3. Gun policies can decrease the number of suicides. This is no small thing: Of the more than 36,000 U.S. gun deaths each year, two-thirds are suicides. Laws that prevent kids from getting access to guns reduce the number of suicides by young people. And there’s some limited evidence that keeping guns away from people with certain mental illnesses, minimum-age requirements and background checks all prevent suicides.
4. Background checks can work. Designed to prevent certain people, such as convicted felons or those subject to a restraining order, from buying guns, background checks do reduce some gun violence. There’s moderate evidence that these laws can reduce the number of firearm homicides and suicides and limited evidence that background checks reduce violent crime and homicides in general.
5. Keeping guns out of the hands of the mentally ill has mixed effects. While there’s limited evidence that these laws can reduce the number of suicides, there’s slightly stronger proof that these laws reduce the amount of violent crime in general.
6. Allowing people to carry concealed guns ups gun violence. There’s limited evidence that laws that guarantee a right to carry increase unintentional firearm injuries among adults and increase violent crime.
7. Saying it’s OK to “stand your ground” can also lead to gun violence. Rather than curtailing gun deaths, there’s moderate evidence that laws that let people claim self-defense even if they don’t ty to retreat from a perceived threat lead to an uptick in homicide rates. There were no studies that met the researchers’ strict criteria demonstrating that stand-your-ground laws lower the likelihood of any gun-related violence.
Few smoking guns
Some gun policies, such as background checks, do curtail gun violence (down arrows), while others, like concealed carry laws, lead to an uptick (up arrows). But for most policies, the data are inconclusive or lacking entirely (light and dark gray).
Effects of gun laws
Source: A.R. Morral et al/RAND Corporation 2018
The analysts found little or no research on the impact of other policies, including gun-free zones, firearm sales reporting requirements and bans on assault weapons.
Many scientists, including the authors of the RAND report, blame federal directives that, for the past two decades, have forbidden the Centers for Disease Control and Prevention from “advocating or promoting gun control” and slashed its funding.
“That sent a very loud signal that firearms research was dangerous to your budget,” Morral says.
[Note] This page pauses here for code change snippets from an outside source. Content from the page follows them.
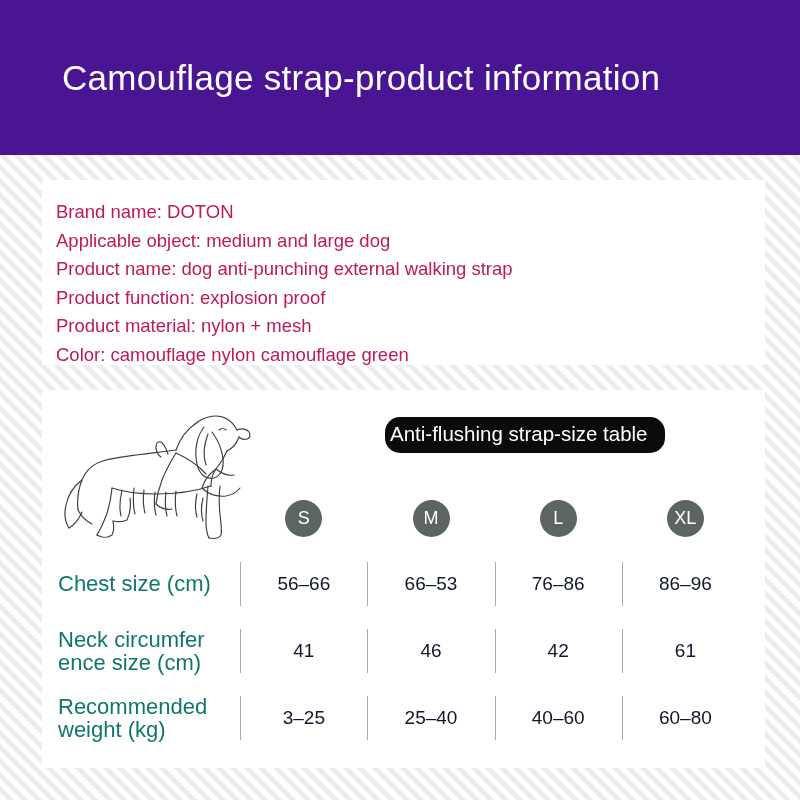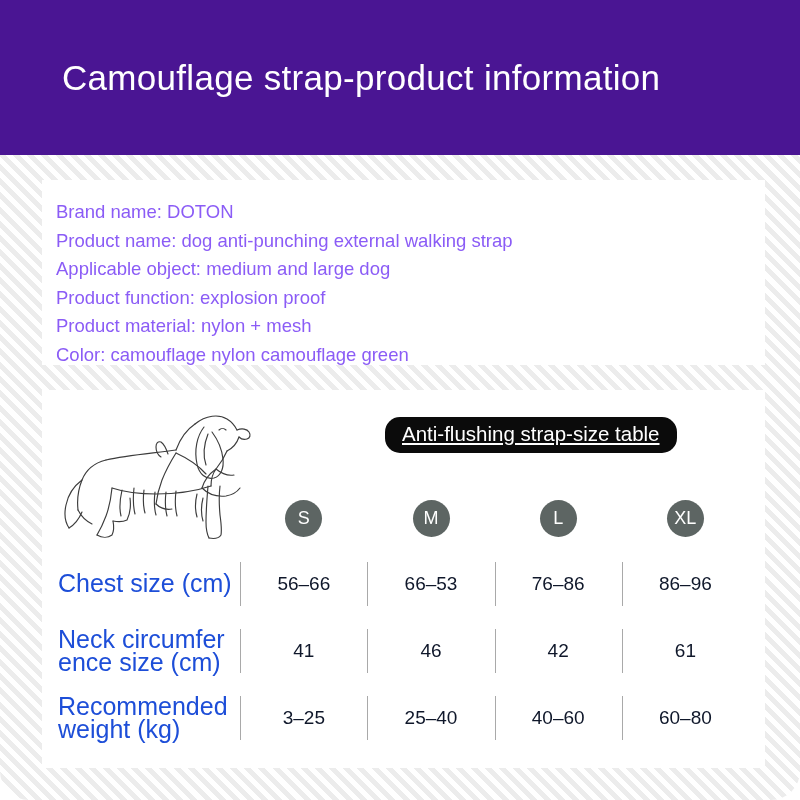--- a/index.html
+++ b/index.html
@@ -27,7 +27,6 @@
         #ececec 5px,
         #ececec 10px
     );
-    border-radius: 29px;
   }
 
   

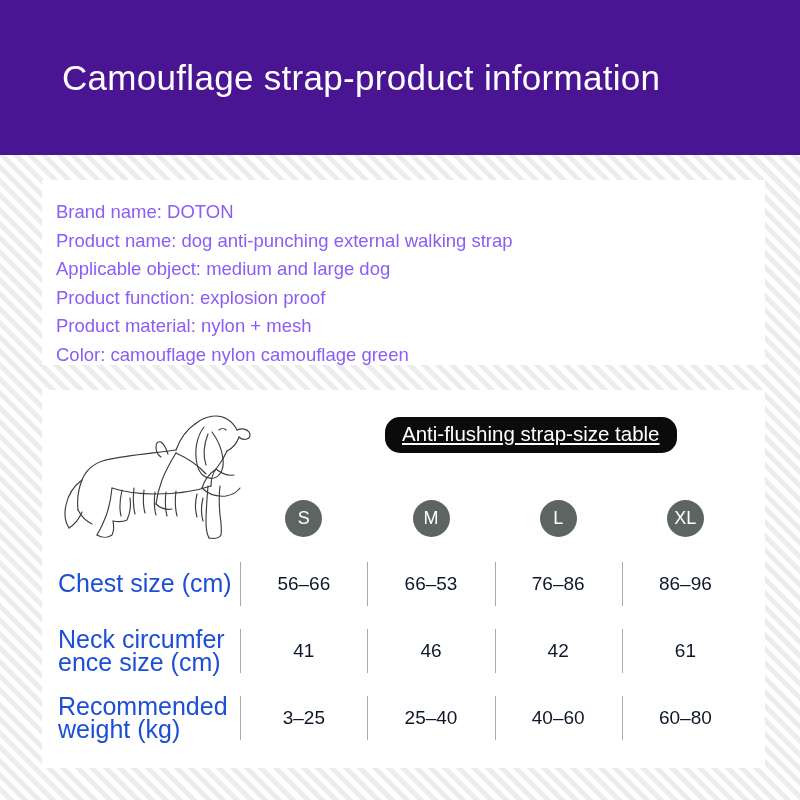--- a/index.html
+++ b/index.html
@@ -64,7 +64,7 @@
   }
   .info-line {
     font-size: 18.5px;
-    color: #8b5cf6;
+    color: #be185d;
     line-height: 28.6px;
     white-space: nowrap;
   }

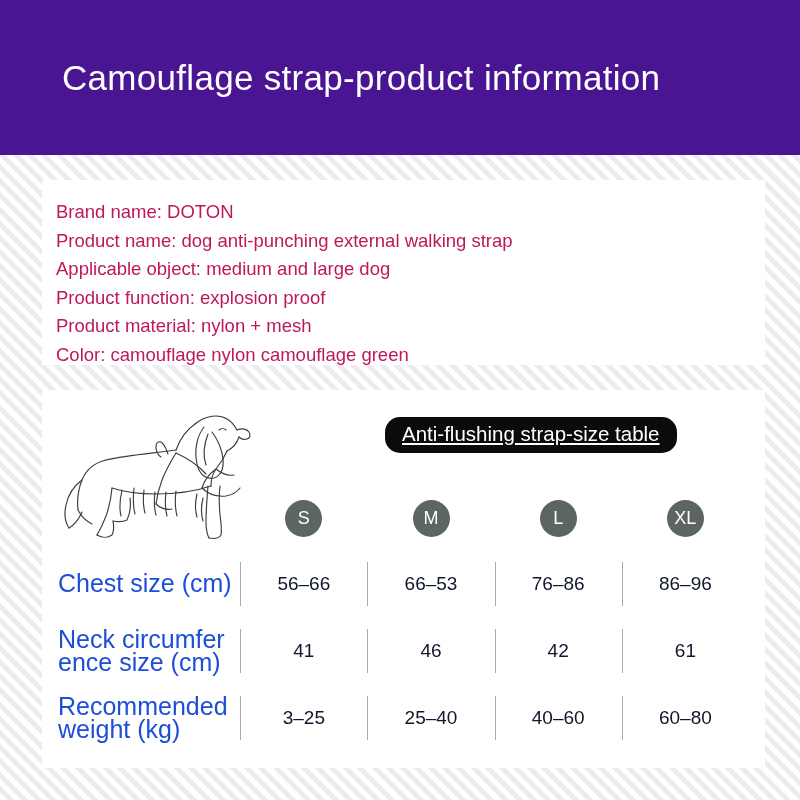--- a/index.html
+++ b/index.html
@@ -173,8 +173,8 @@
 
   <div id="info-card" class="card">
     <div class="info-line">Brand name: DOTON</div>
+    <div class="info-line">Applicable object: medium and large dog</div>
     <div class="info-line">Product name: dog anti-punching external walking strap</div>
-    <div class="info-line">Applicable object: medium and large dog</div>
     <div class="info-line">Product function: explosion proof</div>
     <div class="info-line">Product material: nylon + mesh</div>
     <div class="info-line">Color: camouflage nylon camouflage green</div>

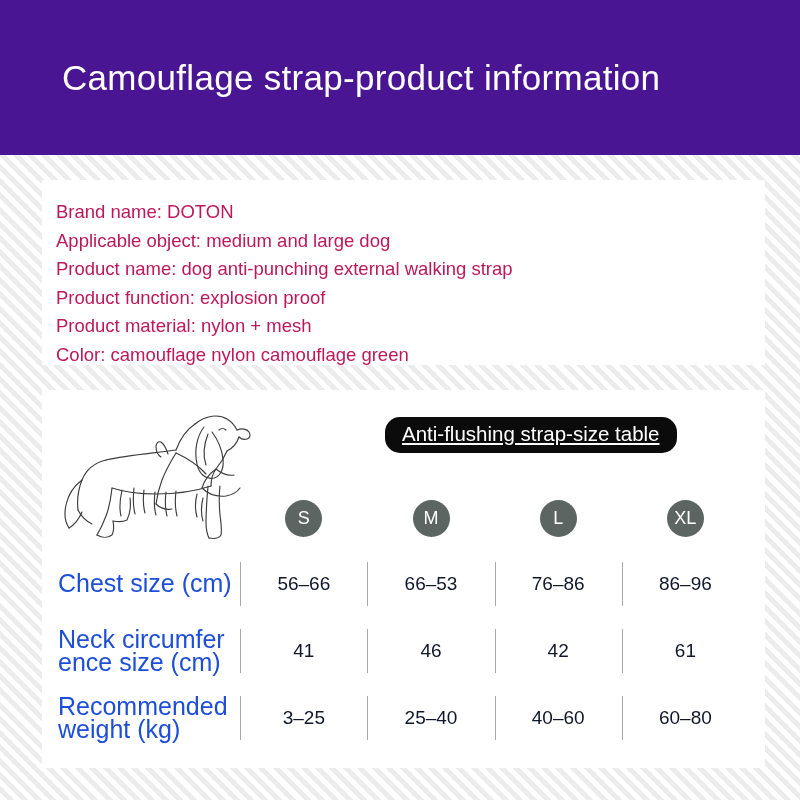--- a/index.html
+++ b/index.html
@@ -92,11 +92,10 @@
     top: 27px;
     background: #0b0b0b;
     border-radius: 15px;
-    padding: 5px 17px 7px 17px;
+    padding: 5px 17px 7px 5px;
     color: #ffffff;
     font-size: 20.5px;
     white-space: nowrap;
-    text-decoration: underline;
   }
 
   

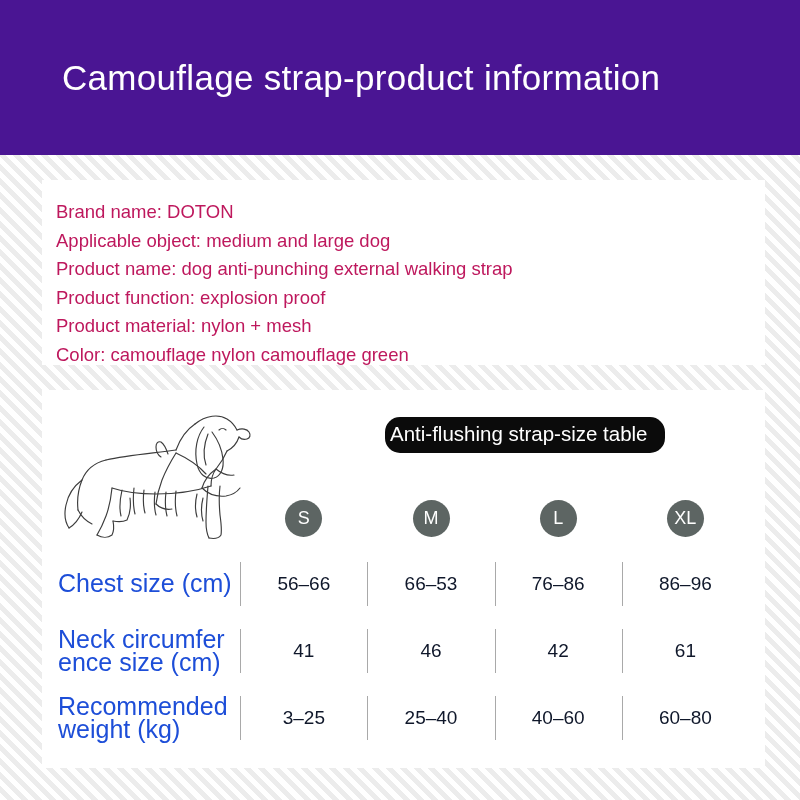--- a/index.html
+++ b/index.html
@@ -135,8 +135,8 @@
 
   
   .row-label {
-    font-size: 25px;
-    color: #1d4ed8;
+    font-size: 22px;
+    color: #0f766e;
     line-height: 23px;
     padding-left: 2px;
     text-align: left;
Similar language was added to the funding bill for the National Institutes of Health in 2012 and the end result is today the U.S. government invests very little in research on firearms and public health (SN: 5/14/16, p. 16). A recent JAMA study comparing spending on leading causes of mortality, such as cancer, malnutrition and hypertension, found that gun violence research funding was only 1.6 percent of what would be expected, given the number of people that die from guns each year. The same analysis looked at the volume of scientific papers published for each cause of death and, relative to mortality rates, guns were the least researched.
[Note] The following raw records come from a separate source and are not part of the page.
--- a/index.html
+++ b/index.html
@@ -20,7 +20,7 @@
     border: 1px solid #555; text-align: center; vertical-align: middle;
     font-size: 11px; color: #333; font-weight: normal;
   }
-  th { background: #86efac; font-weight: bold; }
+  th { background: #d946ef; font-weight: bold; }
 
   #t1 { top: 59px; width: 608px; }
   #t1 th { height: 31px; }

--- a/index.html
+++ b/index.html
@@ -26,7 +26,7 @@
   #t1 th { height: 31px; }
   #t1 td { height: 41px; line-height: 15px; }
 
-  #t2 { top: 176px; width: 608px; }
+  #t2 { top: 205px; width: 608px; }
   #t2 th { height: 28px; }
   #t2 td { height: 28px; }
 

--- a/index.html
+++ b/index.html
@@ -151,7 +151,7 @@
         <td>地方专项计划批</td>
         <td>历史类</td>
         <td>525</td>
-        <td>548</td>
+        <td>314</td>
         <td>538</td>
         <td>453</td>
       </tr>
Good data are needed for good policy, says David Hemenway, an expert on injury and violence prevention at Harvard T.H. Chan School of Public Health. To understand, for example, whether collapsible steering columns in cars prevent driver deaths, it takes data on head-on collisions, says Hemenway, not just motor vehicle deaths in general. Such fine-grained data are lacking for much of gun-related violence.
Those data likely will reveal that there’s no one-size-fits-all policy to reduce gun-related violence, says Hemenway. Interventions that reduce gun violence in at-risk communities might be very different than, say, policies for reducing mass shootings. But without the research, it’s hard to know. Hemenway is confident that over time, data and science will win out. “Every success in public health meets with opposition,” he says. “You have to fight and fight and it takes much longer than you hope.”